Listed entries:
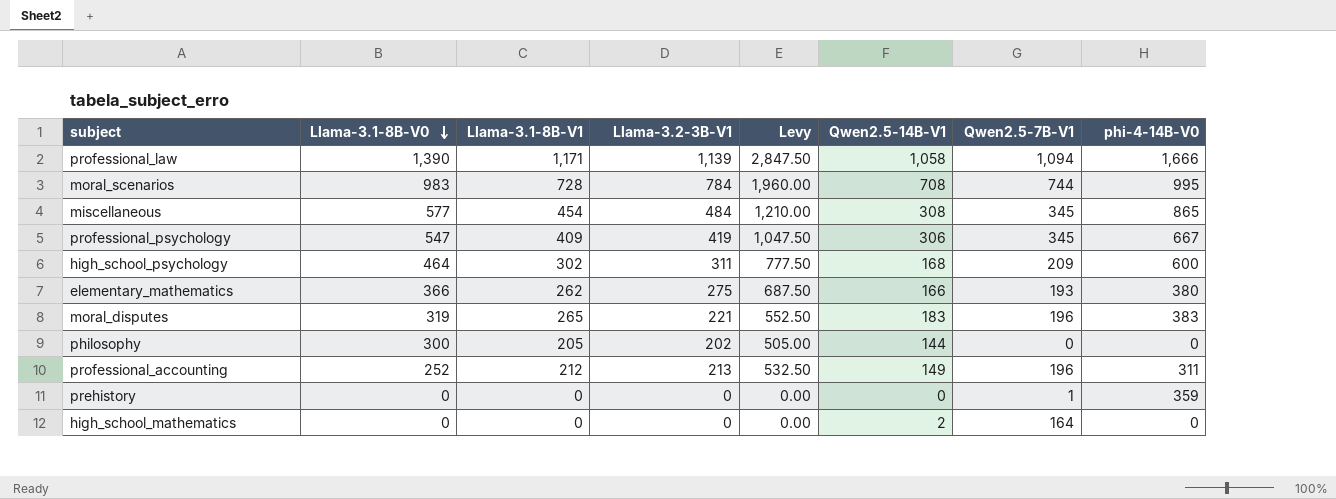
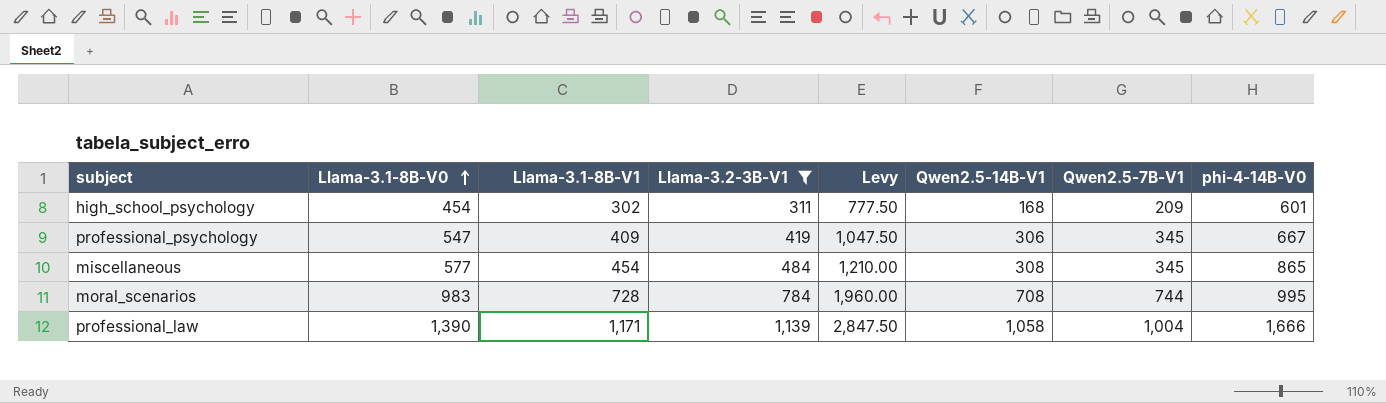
filter: none -> Llama-3.2-3B-V1 >= 311
row order: Llama-3.1-8B-V0 descending -> Llama-3.1-8B-V0 ascending
high_school_psychology | Llama-3.1-8B-V0: 464 -> 454
high_school_psychology | phi-4-14B-V0: 600 -> 601
professional_law | Qwen2.5-7B-V1: 1,094 -> 1,004

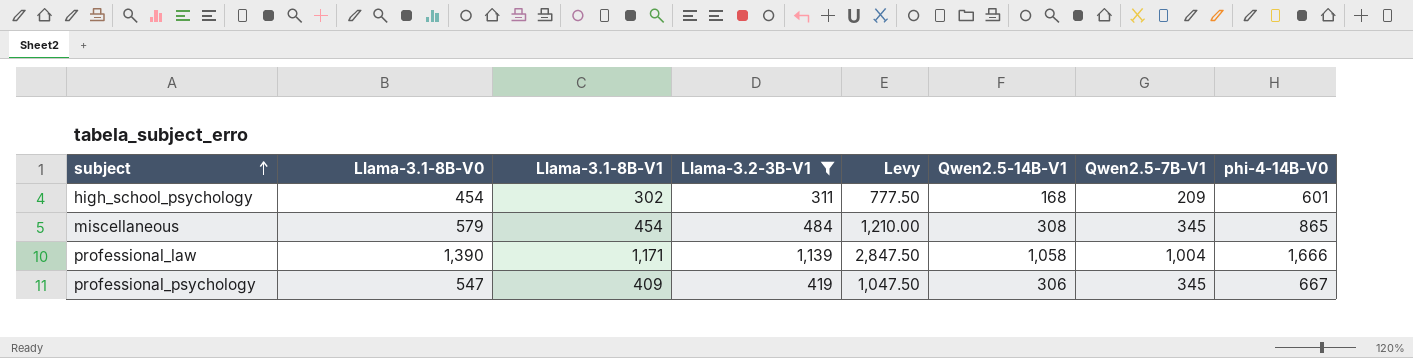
row order: Llama-3.1-8B-V0 ascending -> subject ascending
row moral_scenarios: 983 | 728 | 784 | 1,960.00 | 708 | 744 | 995 -> none
miscellaneous | Llama-3.1-8B-V0: 577 -> 579

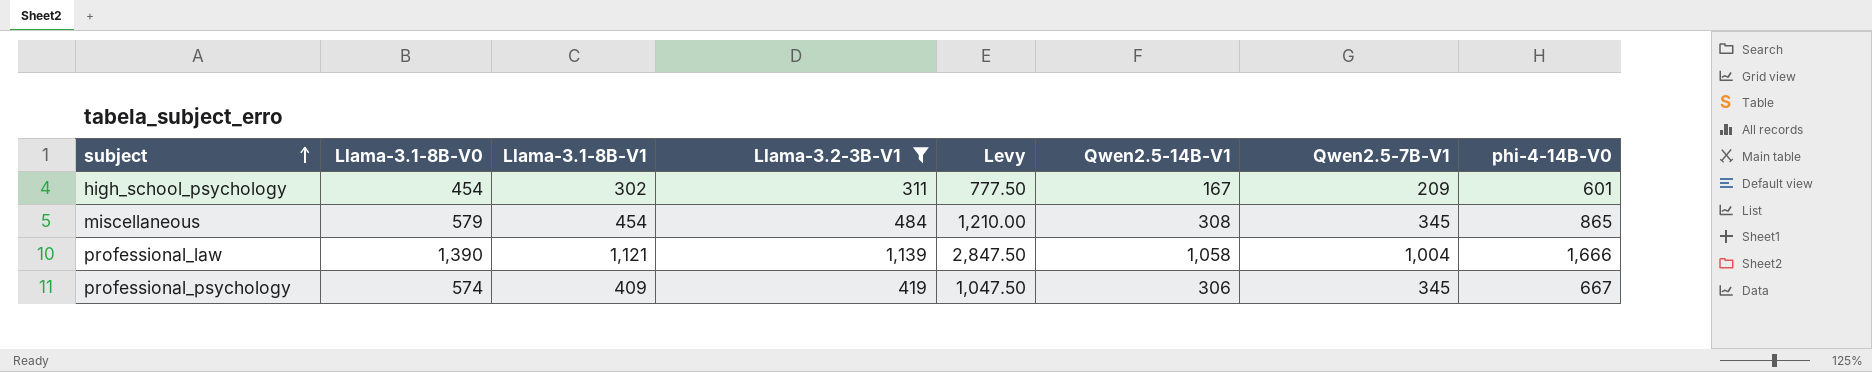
high_school_psychology | Qwen2.5-14B-V1: 168 -> 167
professional_law | Llama-3.1-8B-V1: 1,171 -> 1,121
professional_psychology | Llama-3.1-8B-V0: 547 -> 574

Try it: Beginning with the line that contains "professional_law | Qwen2.5-7B-V1: 1,094" and ending with the last line of the entries above, repeat each line exactly, but not the pictures.

Output for this task:
professional_law | Qwen2.5-7B-V1: 1,094 -> 1,004

row order: Llama-3.1-8B-V0 ascending -> subject ascending
row moral_scenarios: 983 | 728 | 784 | 1,960.00 | 708 | 744 | 995 -> none
miscellaneous | Llama-3.1-8B-V0: 577 -> 579

high_school_psychology | Qwen2.5-14B-V1: 168 -> 167
professional_law | Llama-3.1-8B-V1: 1,171 -> 1,121
professional_psychology | Llama-3.1-8B-V0: 547 -> 574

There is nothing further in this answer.